◆ **Aim of the exercise**:
Please write out every record exactly, but keep any images out of it.

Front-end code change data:
■ ■ ■ ■
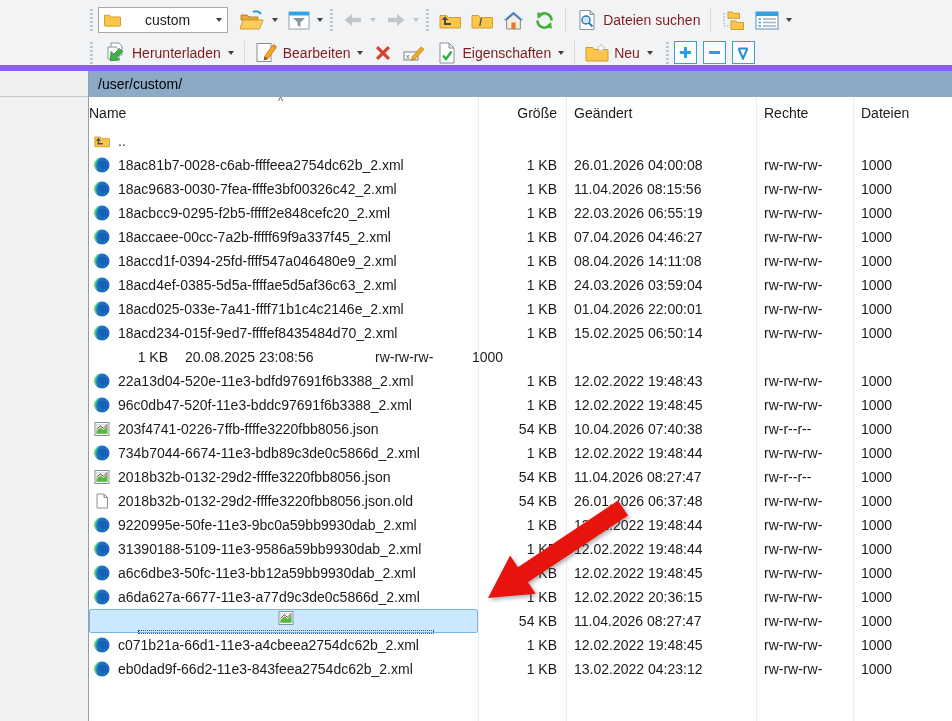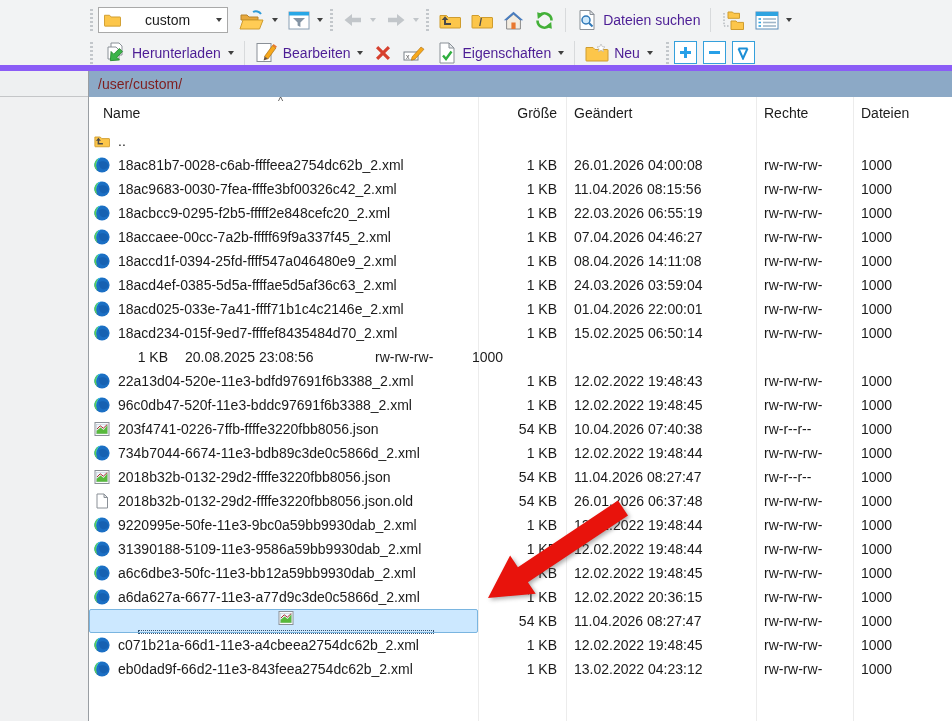--- a/index.html
+++ b/index.html
@@ -13,7 +13,7 @@
   .grip{width:3px;height:22px;margin:0 5px 0 2px;background-image:repeating-linear-gradient(#c3c7cb 0 2px,transparent 2px 4px);}
   .sep{width:1px;height:24px;background:#d8dadc;margin:0 5px;}
   .tbtn{display:flex;align-items:center;gap:5px;padding:2px 5px;border-radius:2px;}
-  .tbtn .lbl{white-space:nowrap;color:#4c1d95;}
+  .tbtn .lbl{white-space:nowrap;color:#7f1d1d;}
   .dd{width:0;height:0;border-left:3.5px solid transparent;border-right:3.5px solid transparent;border-top:4px solid #404040;margin-left:2px;}
   .dd.dis{border-top-color:#c2c6ca;}
   .combo{display:flex;align-items:center;background:#fff;border:1px solid #a9a9a9;height:24px;padding:0 5px;gap:24px;min-width:100px;}

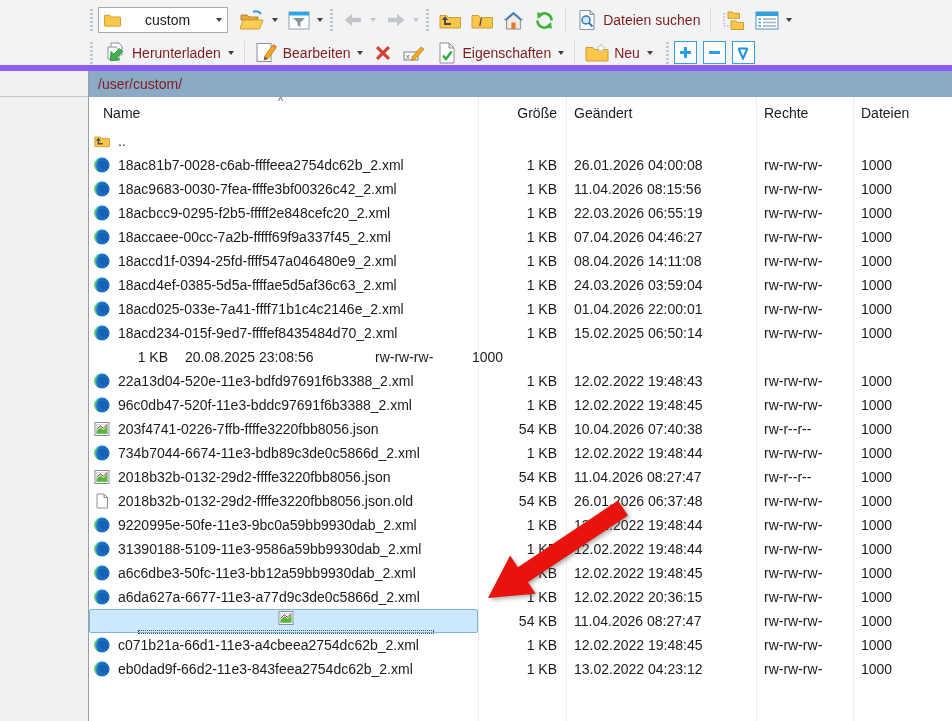--- a/index.html
+++ b/index.html
@@ -25,7 +25,7 @@
   .path-stub{position:absolute;left:0;top:71px;width:88px;height:25px;background:#eef0f1;border-bottom:1px solid #c4c6c8;}
   .left-pane{position:absolute;left:0;top:97px;width:88px;bottom:0;background:#f0f1f2;}
   .vsep-main{position:absolute;left:88px;top:71px;bottom:0;width:1px;background:#999ea3;}
-  .pathbar{position:absolute;left:89px;top:71px;right:0;height:26px;background:var(--pathbar-bg,#8ca9c6);color:#7f1d1d;line-height:26px;padding-left:9px;box-sizing:border-box;}
+  .pathbar{position:absolute;left:89px;top:71px;right:0;height:26px;background:var(--pathbar-bg,#8ca9c6);color:#000000;line-height:26px;padding-left:9px;box-sizing:border-box;}
 
   
   .file-panel{position:absolute;left:89px;top:97px;right:0;bottom:0;background:#fff;overflow:hidden;}

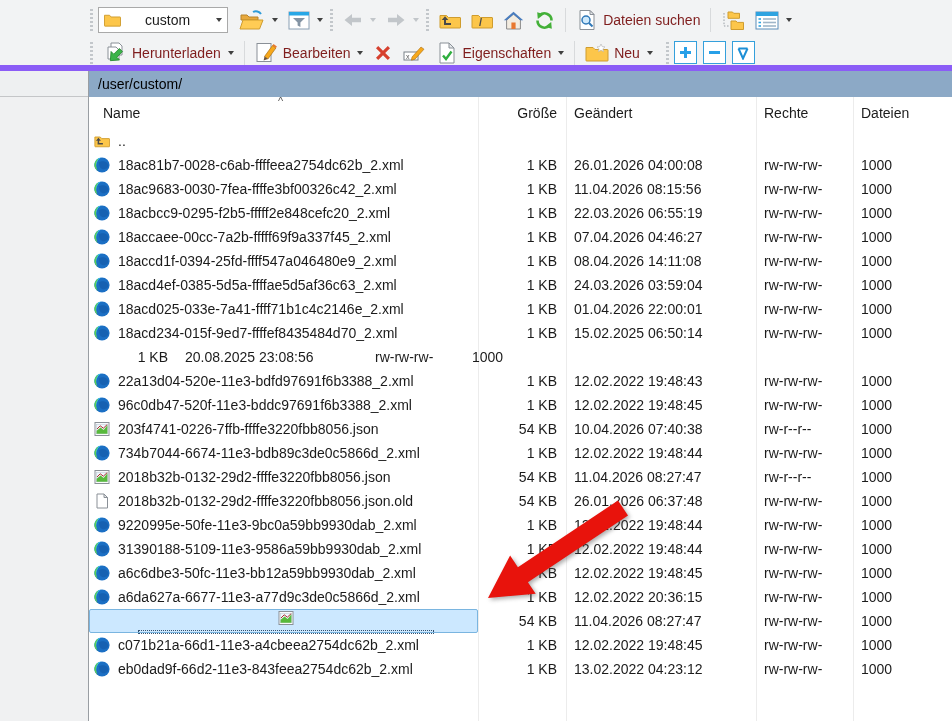--- a/index.html
+++ b/index.html
@@ -33,7 +33,7 @@
   .list-header{position:absolute;top:0;left:0;right:0;height:32px;display:flex;align-items:center;color:#1b1b1b;}
   .sort-ind{position:absolute;left:189px;top:-2px;font-size:11px;color:#555;}
   .c-name{width:389px;display:flex;align-items:center;gap:5px;padding-left:5px;box-sizing:border-box;height:24px;}
-  .h-name{padding-left:14px;}
+  .h-name{padding-left:0;}
   .c-size{width:88px;text-align:right;padding-right:9px;box-sizing:border-box;}
   .c-mod{width:190px;padding-left:8px;box-sizing:border-box;}
   .c-rights{width:97px;padding-left:8px;box-sizing:border-box;}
■ ■ ■ ■
◆ **Task response**:
--- a/index.html
+++ b/index.html
@@ -13,7 +13,7 @@
   .grip{width:3px;height:22px;margin:0 5px 0 2px;background-image:repeating-linear-gradient(#c3c7cb 0 2px,transparent 2px 4px);}
   .sep{width:1px;height:24px;background:#d8dadc;margin:0 5px;}
   .tbtn{display:flex;align-items:center;gap:5px;padding:2px 5px;border-radius:2px;}
-  .tbtn .lbl{white-space:nowrap;color:#4c1d95;}
+  .tbtn .lbl{white-space:nowrap;color:#7f1d1d;}
   .dd{width:0;height:0;border-left:3.5px solid transparent;border-right:3.5px solid transparent;border-top:4px solid #404040;margin-left:2px;}
   .dd.dis{border-top-color:#c2c6ca;}
   .combo{display:flex;align-items:center;background:#fff;border:1px solid #a9a9a9;height:24px;padding:0 5px;gap:24px;min-width:100px;}

--- a/index.html
+++ b/index.html
@@ -25,7 +25,7 @@
   .path-stub{position:absolute;left:0;top:71px;width:88px;height:25px;background:#eef0f1;border-bottom:1px solid #c4c6c8;}
   .left-pane{position:absolute;left:0;top:97px;width:88px;bottom:0;background:#f0f1f2;}
   .vsep-main{position:absolute;left:88px;top:71px;bottom:0;width:1px;background:#999ea3;}
-  .pathbar{position:absolute;left:89px;top:71px;right:0;height:26px;background:var(--pathbar-bg,#8ca9c6);color:#7f1d1d;line-height:26px;padding-left:9px;box-sizing:border-box;}
+  .pathbar{position:absolute;left:89px;top:71px;right:0;height:26px;background:var(--pathbar-bg,#8ca9c6);color:#000000;line-height:26px;padding-left:9px;box-sizing:border-box;}
 
   
   .file-panel{position:absolute;left:89px;top:97px;right:0;bottom:0;background:#fff;overflow:hidden;}

--- a/index.html
+++ b/index.html
@@ -33,7 +33,7 @@
   .list-header{position:absolute;top:0;left:0;right:0;height:32px;display:flex;align-items:center;color:#1b1b1b;}
   .sort-ind{position:absolute;left:189px;top:-2px;font-size:11px;color:#555;}
   .c-name{width:389px;display:flex;align-items:center;gap:5px;padding-left:5px;box-sizing:border-box;height:24px;}
-  .h-name{padding-left:14px;}
+  .h-name{padding-left:0;}
   .c-size{width:88px;text-align:right;padding-right:9px;box-sizing:border-box;}
   .c-mod{width:190px;padding-left:8px;box-sizing:border-box;}
   .c-rights{width:97px;padding-left:8px;box-sizing:border-box;}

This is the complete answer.